Submitted by jhartgen@abi.org on

Rite Aid is negotiating with creditors over the terms of a bankruptcy plan that would include liquidating a substantial portion of its more than 2,100 drugstores, WSJ Pro Bankruptcy reported. Rite Aid has proposed to close roughly 400 to 500 stores in bankruptcy, and either sell or let creditors take over its remaining operations. A group of bondholders would prefer to liquidate a larger number of stores. The two sides are in discussions over the number of stores to be closed, they said.
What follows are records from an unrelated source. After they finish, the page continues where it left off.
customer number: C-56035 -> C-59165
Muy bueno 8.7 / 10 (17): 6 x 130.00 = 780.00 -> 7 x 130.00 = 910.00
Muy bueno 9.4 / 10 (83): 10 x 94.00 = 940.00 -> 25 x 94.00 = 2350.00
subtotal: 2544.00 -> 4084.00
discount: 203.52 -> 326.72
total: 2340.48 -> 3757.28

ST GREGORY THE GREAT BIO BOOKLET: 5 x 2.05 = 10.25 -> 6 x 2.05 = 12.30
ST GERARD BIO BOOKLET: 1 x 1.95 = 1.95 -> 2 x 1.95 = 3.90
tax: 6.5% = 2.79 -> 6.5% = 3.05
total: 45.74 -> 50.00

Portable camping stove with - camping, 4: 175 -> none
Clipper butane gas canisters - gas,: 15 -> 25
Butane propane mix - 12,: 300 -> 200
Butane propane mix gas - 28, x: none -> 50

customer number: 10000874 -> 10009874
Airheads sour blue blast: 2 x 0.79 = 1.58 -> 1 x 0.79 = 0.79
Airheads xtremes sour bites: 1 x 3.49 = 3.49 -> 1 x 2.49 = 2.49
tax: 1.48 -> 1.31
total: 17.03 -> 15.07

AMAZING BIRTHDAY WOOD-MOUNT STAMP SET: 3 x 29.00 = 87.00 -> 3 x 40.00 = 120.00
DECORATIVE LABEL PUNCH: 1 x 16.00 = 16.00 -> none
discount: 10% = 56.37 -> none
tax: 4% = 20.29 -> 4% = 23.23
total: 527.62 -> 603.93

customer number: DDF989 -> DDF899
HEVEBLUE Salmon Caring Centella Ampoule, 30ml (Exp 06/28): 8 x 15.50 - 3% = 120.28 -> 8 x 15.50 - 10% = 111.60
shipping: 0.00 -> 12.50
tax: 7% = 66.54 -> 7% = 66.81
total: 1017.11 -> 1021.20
The Philadelphia-based company faces more than $3.3 billion in debt and over a thousand federal lawsuits alleging it oversupplied opioids. A number of its stores are stuck in uneconomical long-term leases that the company can’t get out of, making bankruptcy an effective tool to shed them. The company, which competes with larger drugstore players CVS and Walgreens, plans to conduct an auction process in an effort to sell its Elixir pharmacy unit and other valuable parts of the business. Most of the federal opioid lawsuits against Rite Aid have been consolidated into a multidistrict litigation in Ohio. The company also faces similar cases pending in state courts that allege it contributed to the opioid epidemic, as well as a civil lawsuit by the Justice Department that alleges the company dispensed controlled substances in violation of the False Claims Act and Controlled Substances Act.